The story above is only a starting point for my research interest, it is in no way the research interest itself, it merely illustrates that there is a personal autobiographical justification for how I became interested in internationalisation or got a ‘hunch’ that it is indeed meaningful and deserves to be further studied. What part internationalisation plays in academic identity and professional practice among my interviewees may be very different from my own life; my main expectation was that it plays a definite part, for better or worse. It also means a realisation that as a researcher, I may be inserting meanings generated through my experience into the construction and the analysis of the research process, hopefully self-reflectively and with an appropriate dosage of the sociological imagination and critical thinking.

The initial starting point for the research project was that the experience of internationalisation is clearly not something specific to me, it is probably more commonplace now than in 1989. Academics from Eastern Europe coming into the profession now may well be far more exposed to formal opportunities for this form of engagement than was I as a high school first year student.

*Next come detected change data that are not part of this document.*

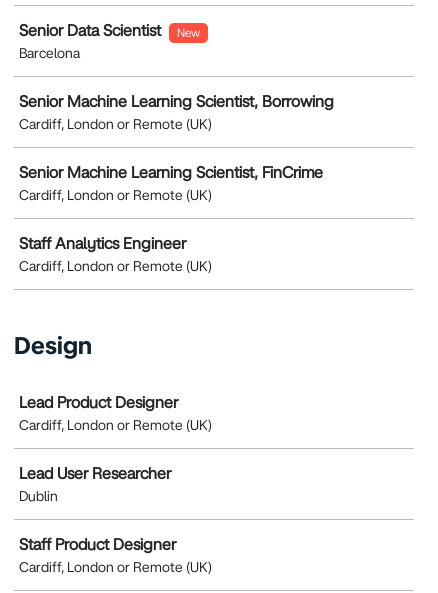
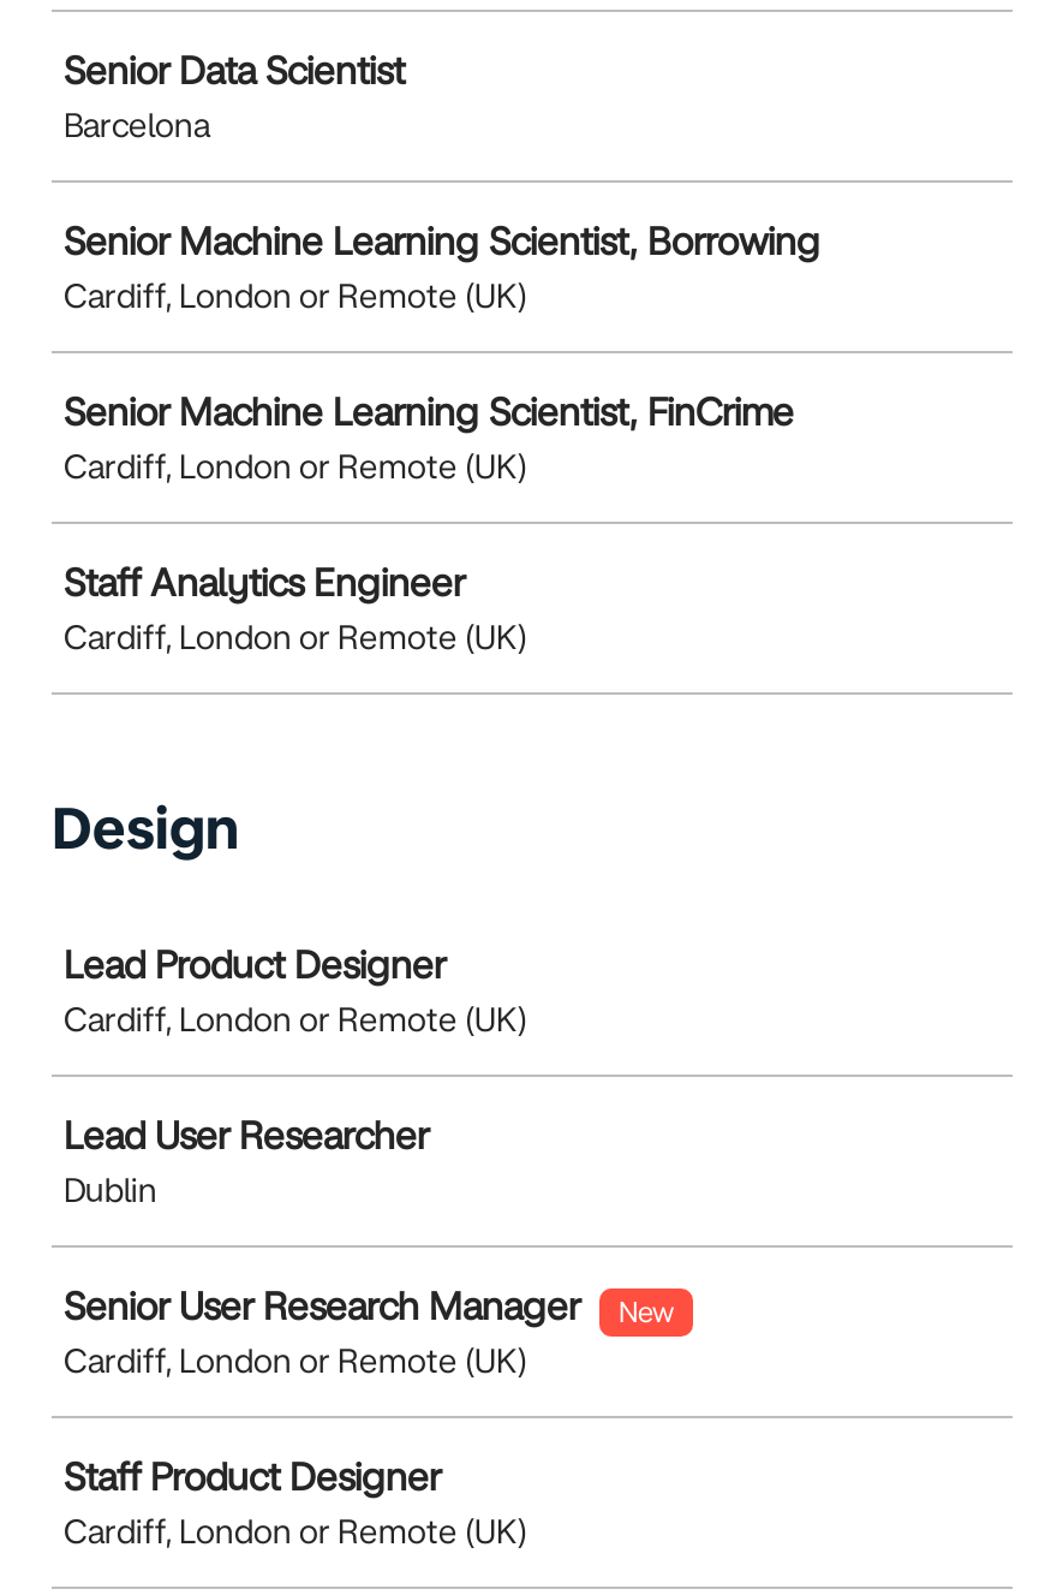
[177,26,200,40] New -> none
none -> [64,1284,674,1380] Senior User Research Manager | New | Cardiff, London or Remote (UK)

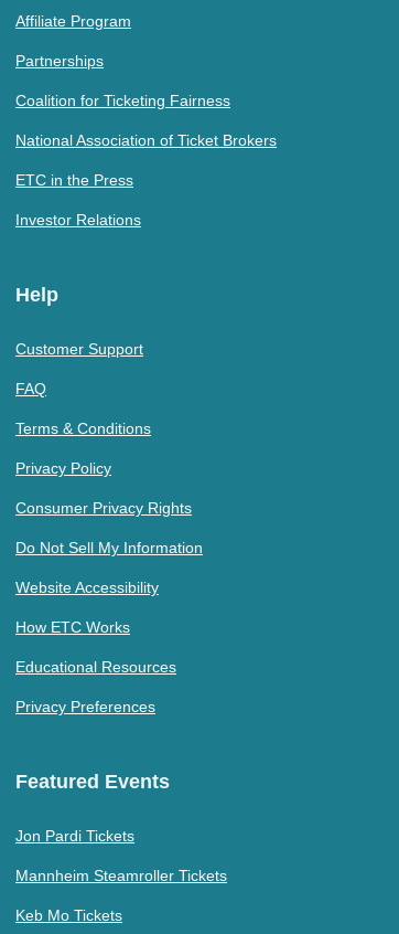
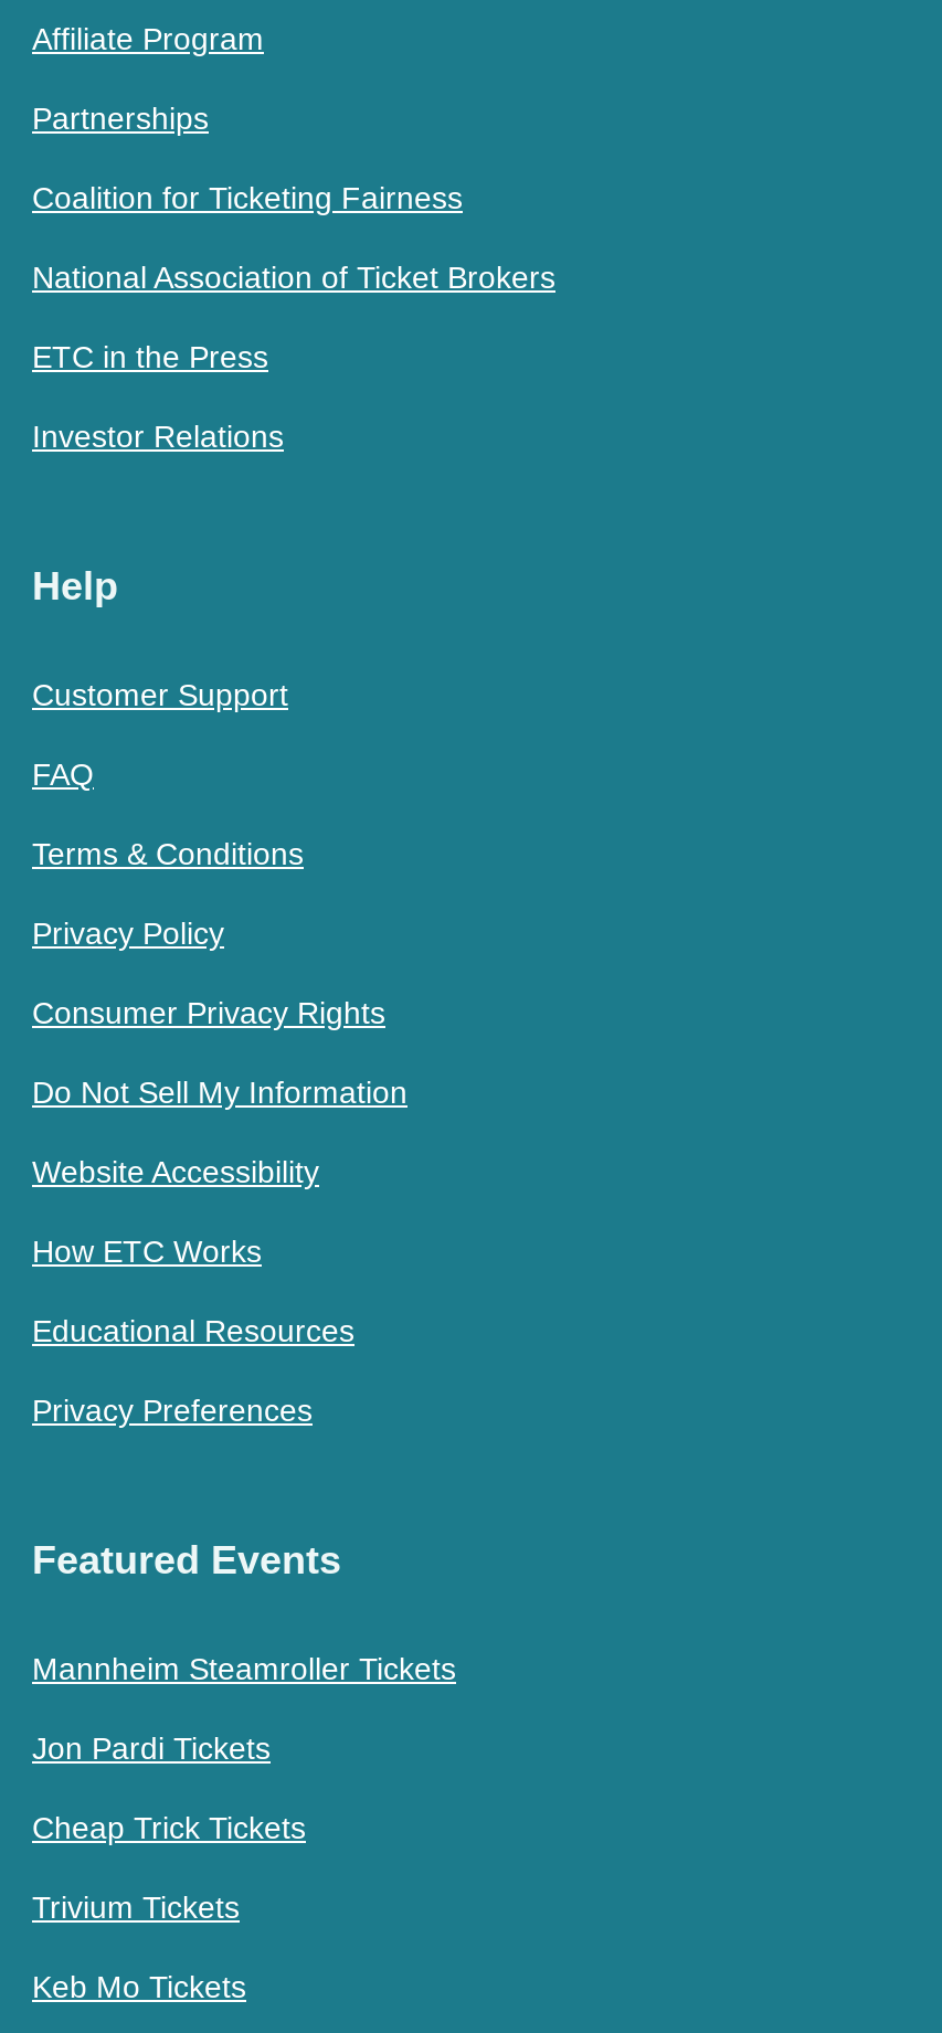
none -> [32,1810,306,1925] Cheap Trick Tickets | Trivium Tickets
moved [15,867,227,884] -> [32,1651,456,1686]: Mannheim Steamroller Tickets

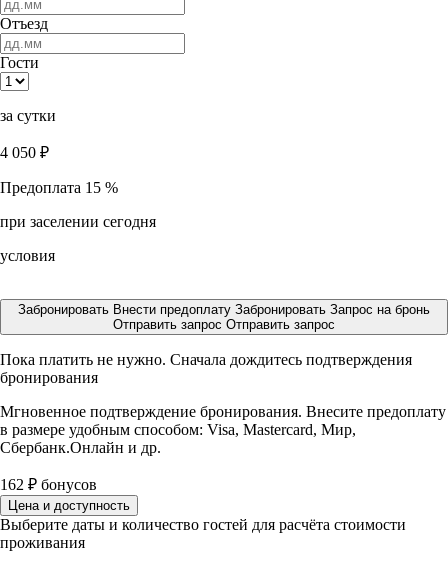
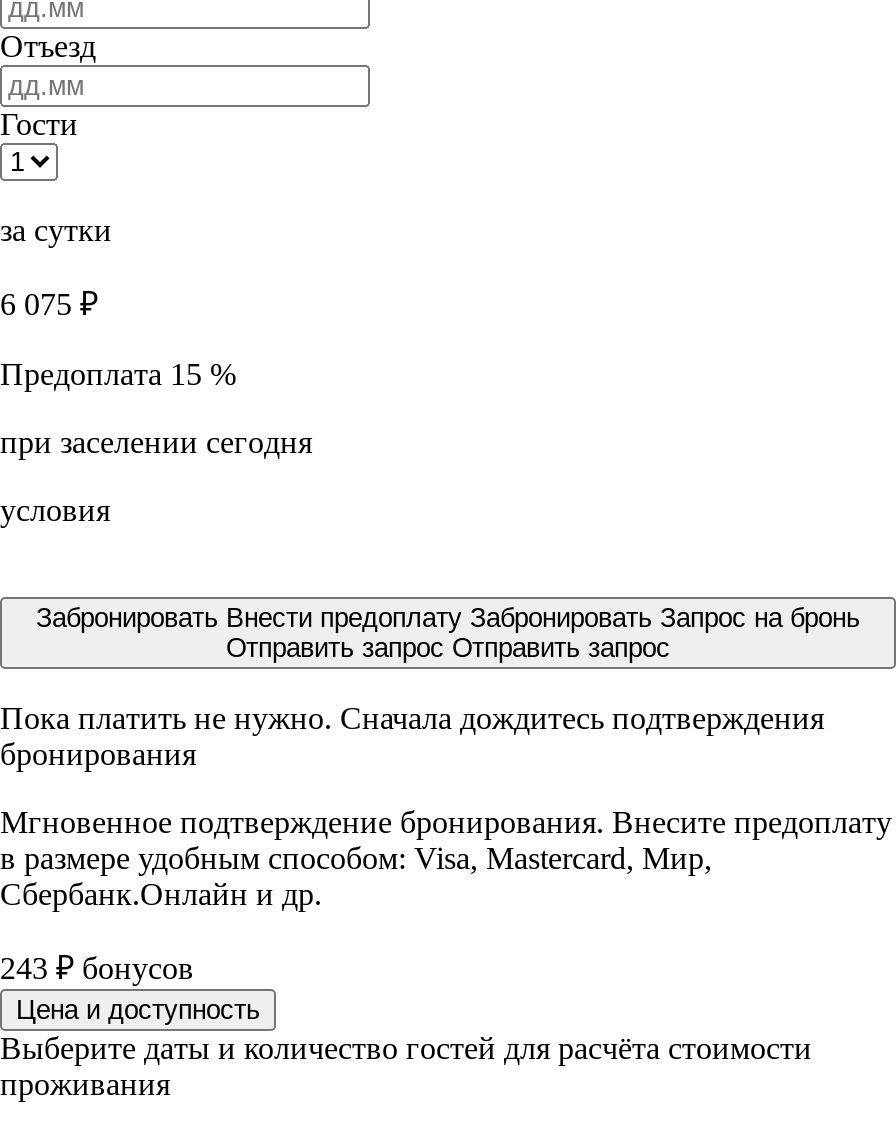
[0,144,49,161] 4 050 ₽ -> [0,287,98,321] 6 075 ₽
[0,476,97,493] 162 ₽ бонусов -> [0,951,194,985] 243 ₽ бонусов

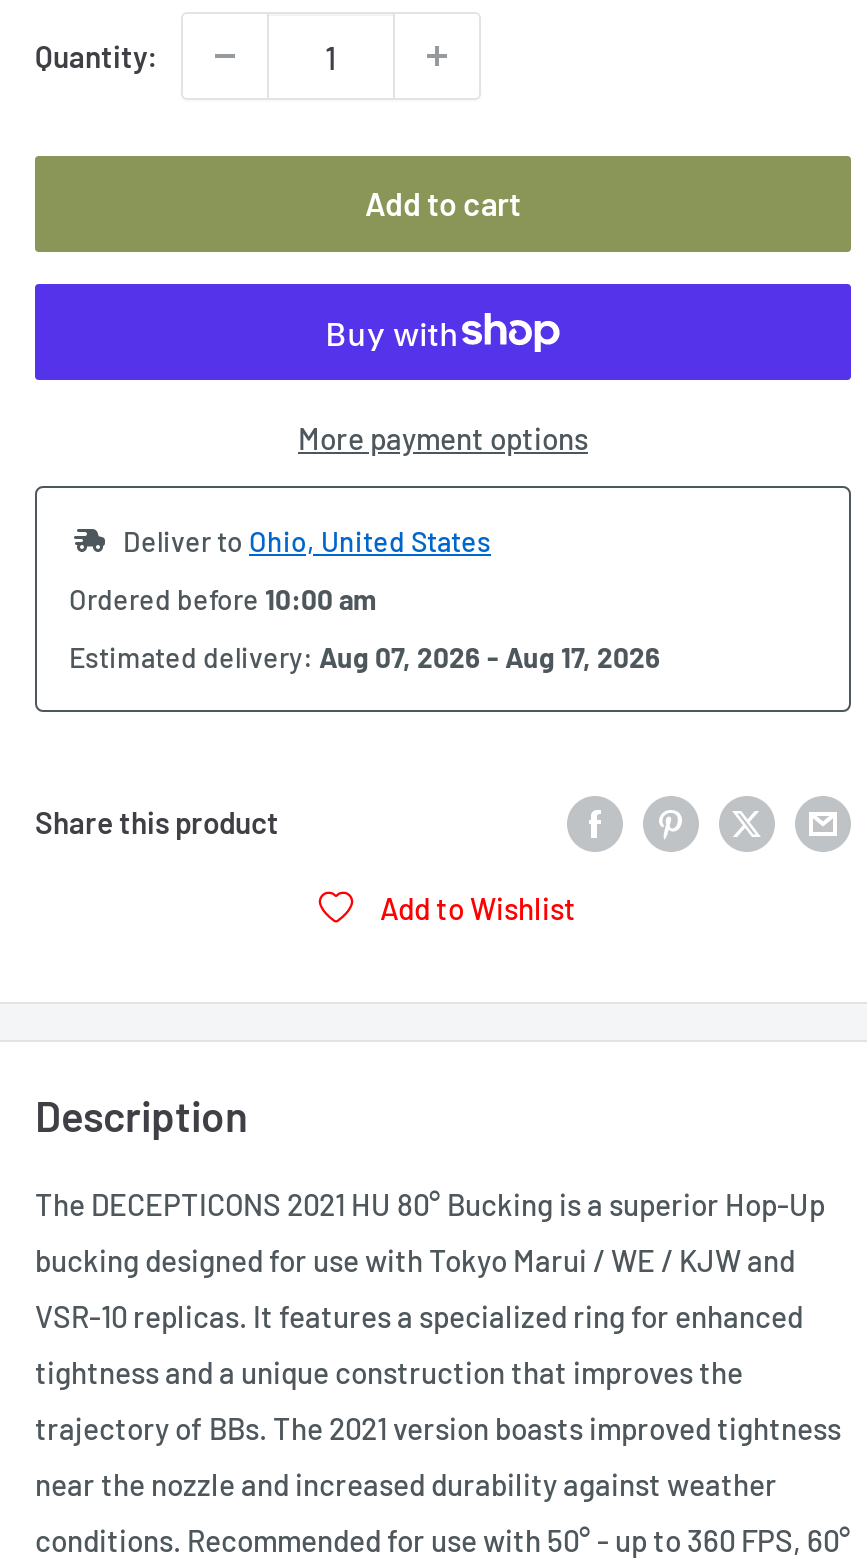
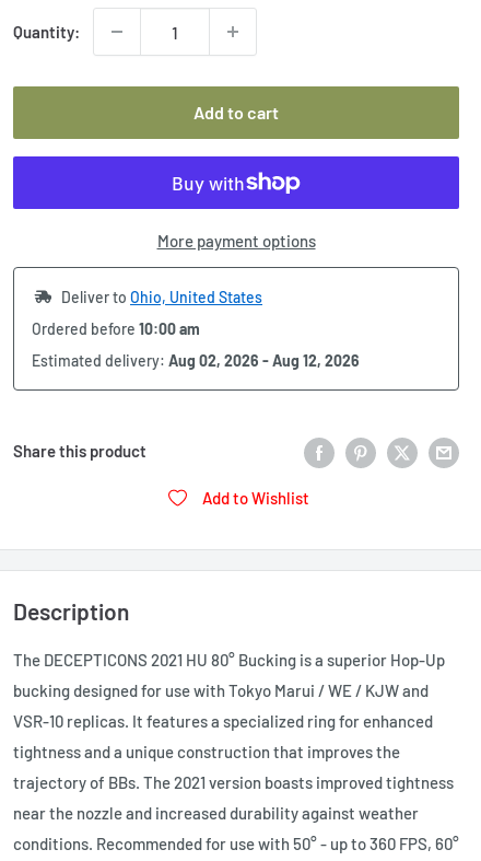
[69,641,661,675] Estimated delivery: Aug 07, 2026 - Aug 17, 2026 -> [32,352,360,370] Estimated delivery: Aug 02, 2026 - Aug 12, 2026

For others, in other locations, and other social circumstances, it may be a much more difficult and problematic aspect of the higher education profession and of their own lives. I also needed to remain aware that the process may be far more contradictory, partial and problematic. For research purposes, my attention is particularly on those individuals, who, unlike me, have returned or remained in their home country for a more sustained period of their working life. The questions of how they use their experiences have been of particular interest to me in developing this project.